Flávio Paiva é convidado pelo artista plástico Francisco de Almeida a apresentar o catálogo da exposição “Sereias – Cio das Cores”, em mostra pública de 23 a 30 de outubro de 1990, na Assefaz Galeria de Arte, em Fortaleza.


No quasar da imaginação

Flávio Paiva

Era uma vez um sonho que costumava brincar de sereias, caramujos, conchas e mar. Brilhava ao ritmo de puras dançarinas que moravam dentro da mais cintilante das pedras preciosas. Uma crisálida transparente onde fugidios beija-flores traçavam hipérboles de prazer. Para esse sonho, que vivia no mundo da lua, a imaginação era um misto de posse, vaidade e utopia na busca do sentido da vida.

– A lua não é de São Jorge, tampouco dos astronautas, dos poetas ou dos namorados; ela é das sereias – assegurava.

Mas esse sonho, em suas explosões de luz, sentia também os presságios da solidão estampados na ausência de harmonia que, para ele, gerava a infelicidade. Foi então que resolveu procurar nas cores um despertar para a paz.

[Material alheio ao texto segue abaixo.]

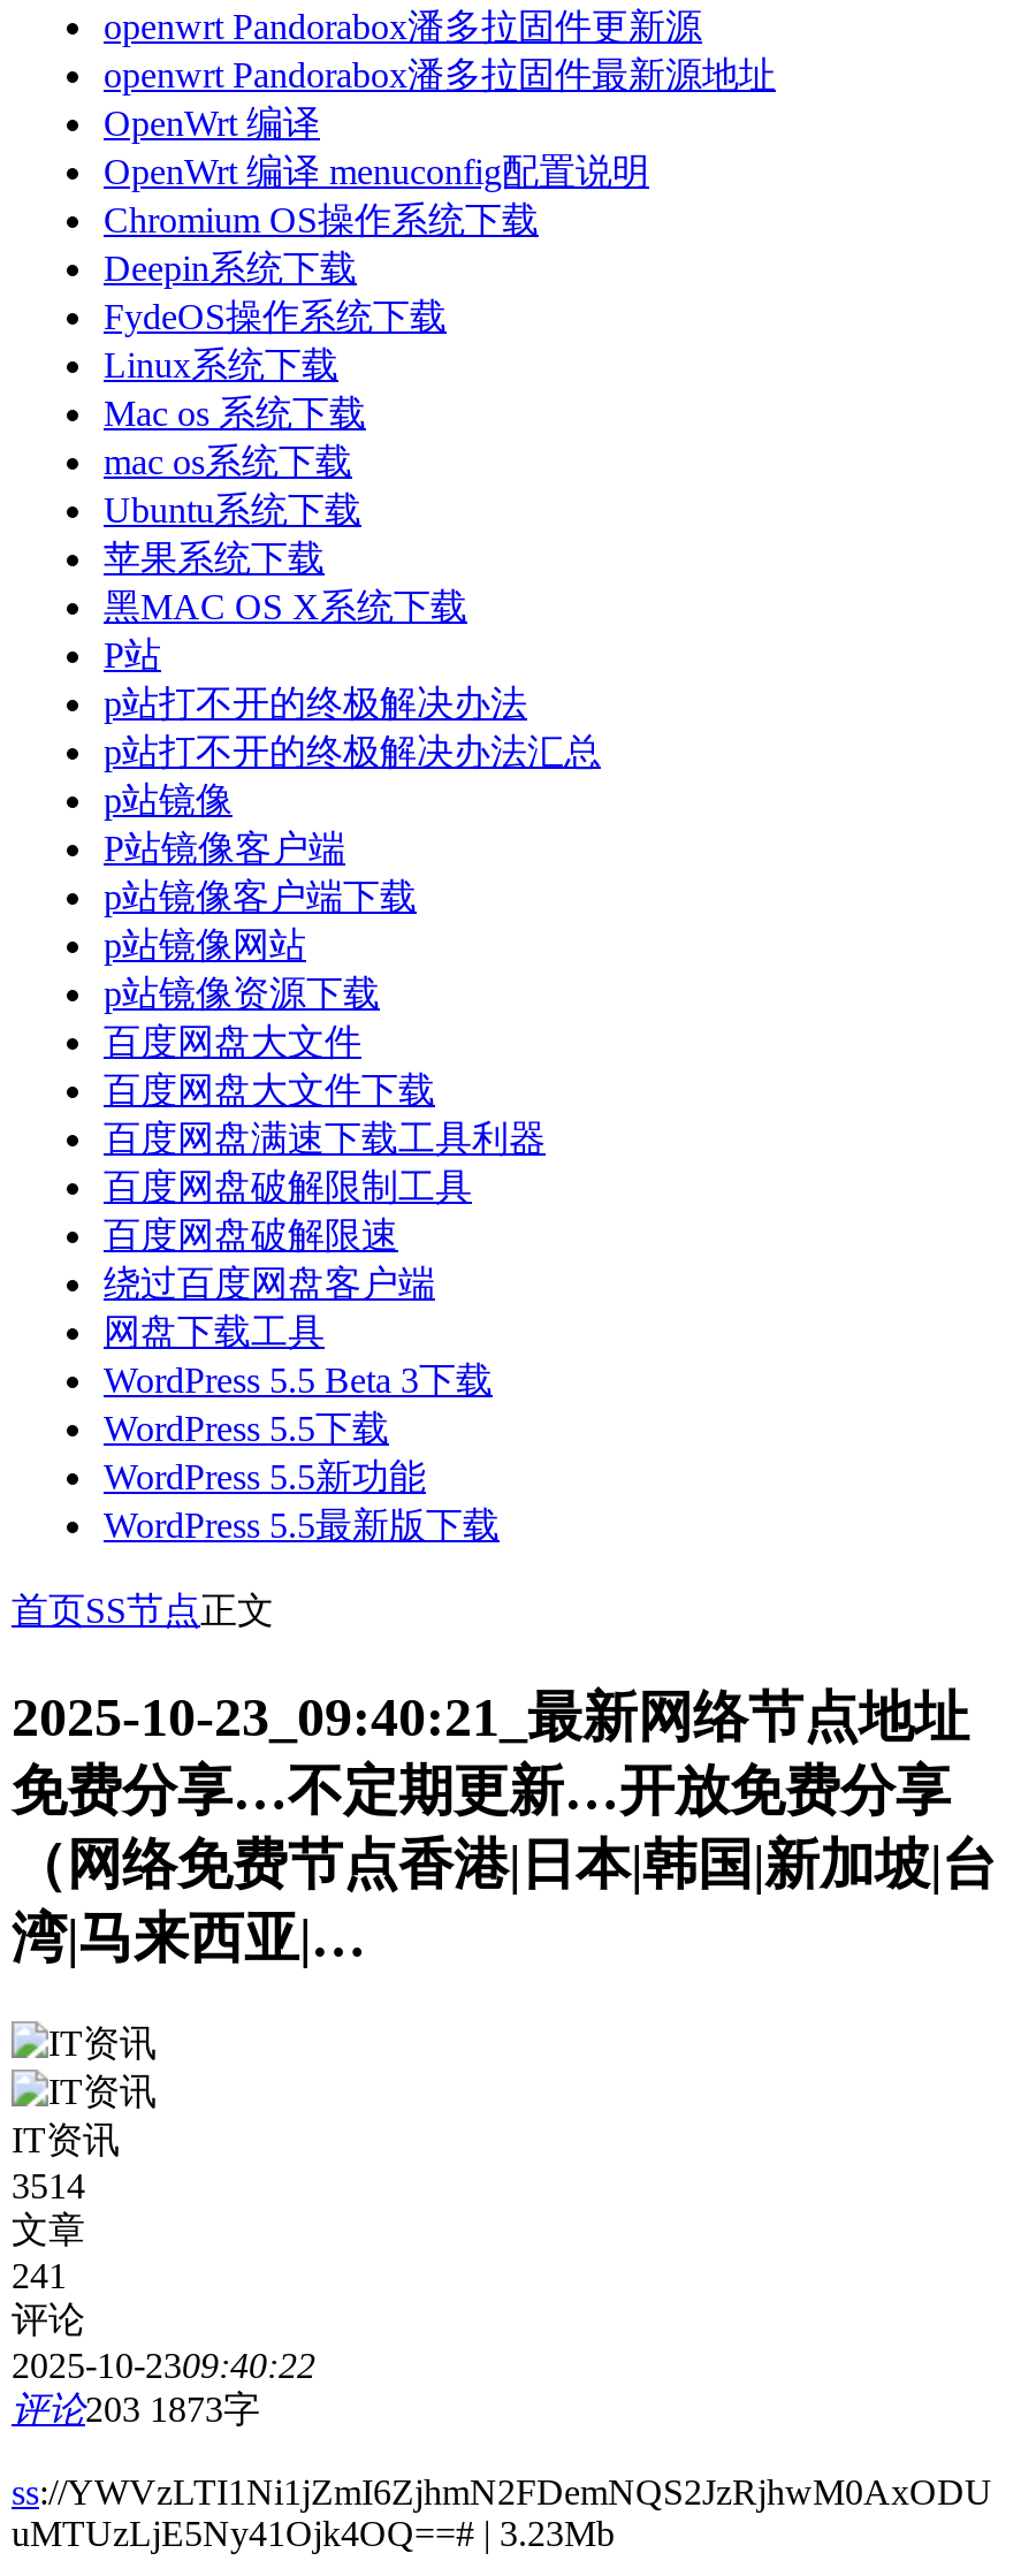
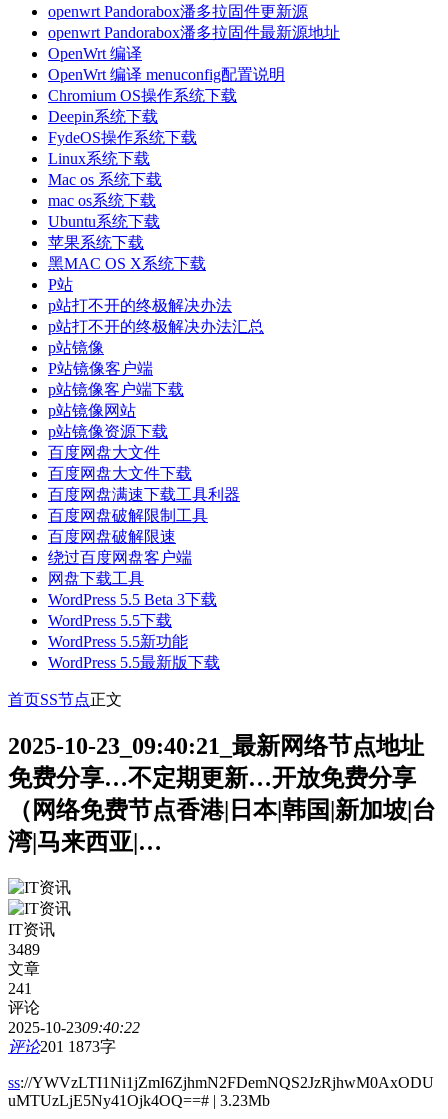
[12,2167,85,2206] 3514 -> [8,941,40,958] 3489
[12,2390,260,2429] 评论203 1873字 -> [8,1038,116,1055] 评论201 1873字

Logo descobriu que ela não estava no branco.

– Quando estava com raiva, falava roxo.

– A raiva é uma coisa sem luz – ficava a dizer.

Por isso partiu para pintar o universo de amarelo. Queria algo maior do que o infinito e acabou criando algumas dispersões estéticas. Contudo, tratava de não esquecer as referências do seu cotidiano.

– Se coloco uma casa sem portas nas minhas telas, na verdade quero pintar é a incompreensão – tentava esclarecer.

Constatou que em espaços não muito grandes conseguia maior definição e acabou flagrando a morte do cisne no lago azul. Foi aí que o sonho virou inquietação e a inquietação assumiu que se chamava Francisco. Francisco de Almeida. Esse regente pictórico das sereias tinge de acrílica e, menos intensamente de óleo, a fusão abstrata que faz entre a realidade a fantasia. Desta forma, a posição curva em que trabalha a avó da rendeira se confunde com silhuetas de flautistas e bailarinas do mar. Todas são sereias porque todas cantam para o despertar autodidata de um artista que parece disposto a investir no aperfeiçoamento técnico da sua obra, para que alcance o brilho lançado espontaneamente pelo quasar da imaginação.